Adventure: This genre has seen the most varied definitions, despite being the only one given a definitive start point: 1980’s Adventure-though MobyGames does list Wander as preceding it. Some aspects attributed to this genre are a narrative focus, not depending on precise player inputs to succeed, traveling to a variety of places, being mental in nature rather than physical, investigation, interacting with your surroundings, and a focus on decision making and puzzle solving. Adventure (the game) generally fulfills these, except there are enemies to avoid so there is definitely an element of precise control needed. Adventure games have taken several forms over the years, from Point-and-Clicks and Text Adventures, to Visual Novels, and FMV games.
Despite being defined almost as the opposite of Action, Action Adventure is sometimes considered a distinct genre of its own. Sometimes neither Action nor Adventure will be used, leaving Action Adventure to take on a huge number of games. When allowed to exist alongside Action and Adventure, Action Adventure is sort of a modern generic gamey game, where there is a fair amount of story, you travel around killing enemies, you explore, solve some puzzles along the way, manage your items, maybe choose some upgrades and talk to some NPCs. The Last of Us, the Uncharted series, the Tomb raider series, all sort of cinematic experiences with broad appeal.
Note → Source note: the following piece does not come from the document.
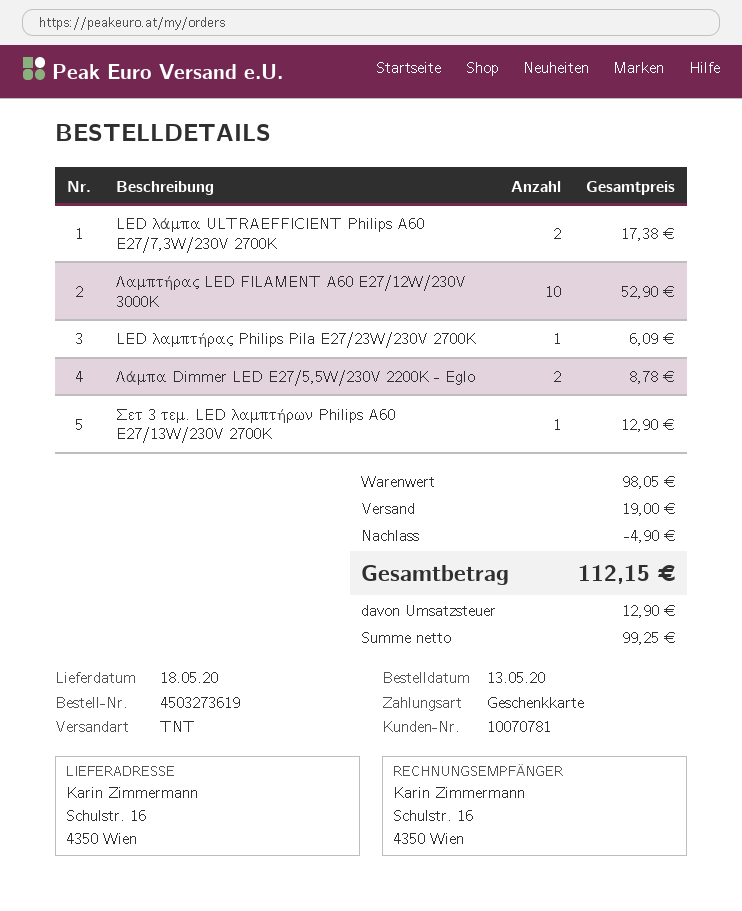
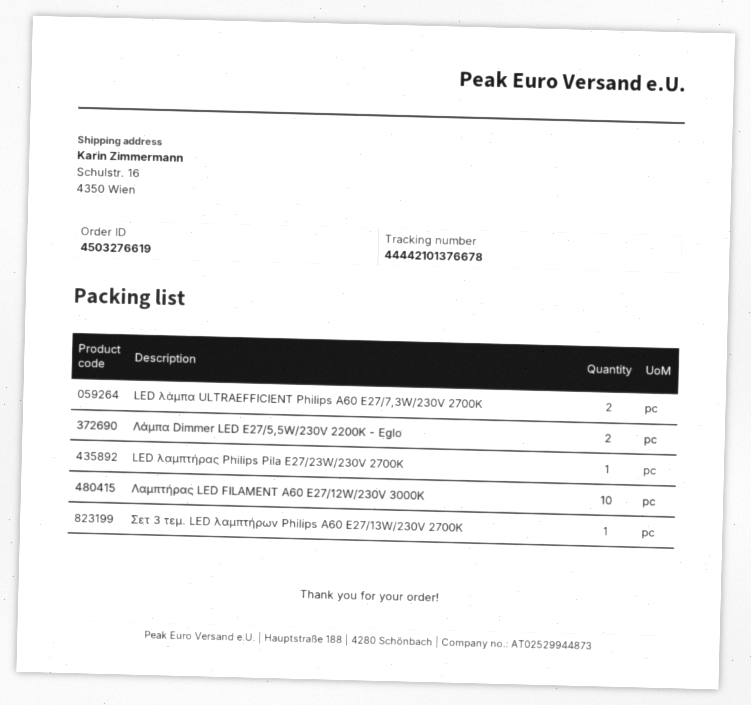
order number: 4503273619 -> 4503276619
Educational: It may be the smallest of the nine, but Educational has appeared on most genre lists, and has been recognized as a genre for a very long time. There are overall a small number of directly educational games, almost always made for children and relating to reading, math, and typing. The computer and video game industry saw a big edutainment boom in the 80s and 90s.
Although often segregated as something only children would play, and often only begrudgingly, there are some games appealing to adults which can be educational as well. Art Academy and Mario Paint are often classified as Educational and people of all ages enjoy making art. There are games that can teach you something about history (Civilization), urban planning (Sim City), or computer programming (Zachtronics’ games), yet these games are almost never considered Educational.
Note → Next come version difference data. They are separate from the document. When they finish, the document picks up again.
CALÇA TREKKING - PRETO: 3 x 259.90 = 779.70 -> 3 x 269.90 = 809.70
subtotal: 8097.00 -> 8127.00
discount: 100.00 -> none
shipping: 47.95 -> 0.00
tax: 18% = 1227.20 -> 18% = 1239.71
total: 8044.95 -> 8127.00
Puzzle: Featuring color matching, falling blocks, pattern and spatial recognition, moving objects around a grid, word games, logic problems, physics problems, and more, Puzzle games come in a variety of real-time and turn-based forms. Although many games incorporate puzzles in some way, few games today outside of indie and mobile releases are outright Puzzle games.
Tetris has cast a long shadow, being a breakout hit and the longest running Puzzle series. Falling Block games are likely among the first type of Puzzle game one thinks of. Matching Tile games are very popular on mobile devices.
Racing: Racing games have maintained a strong presence throughout gaming history. Broadly divided into Simulation and Arcade, Racing games can feature a wide variety of vehicles or means of locomotion, but cars are most common. Usually there is a track and a number of competitors that you are trying to beat to a finish line. Some games like Crazy Taxi are considered Racing games because they focus on getting from one place to another quickly, even though you are not racing against anyone, just a timer. This seems to only apply to games where you control a vehicle, as other speed focused games like Neon White are not considered Racing.
This genre is occasionally combined with Sports. Both are competitive and athletic, pitting racers or athletes against each other, and racing is usually considered a sport. Yet most lists of genres include Racing but not other individual sports as genres.
Racing is also often combined with Driving games. The Driving genre involves driving a vehicle, but not racing it, such as Euro Truck Simulator. Most Driving games are also Simulation games.
Role-Playing: Like Adventure games, Role-Playing games tend to have a lot of narrative and involve going to many places and solving some puzzles. But Role-Playing games also focus on character progression with some mixture of levels, stats, new skills to learn, passive abilities, equipment, and other party members with their own traits. While many non-RPG games have incorporated these elements over time, RPGs have kept their identity and thrived more than Puzzle games have.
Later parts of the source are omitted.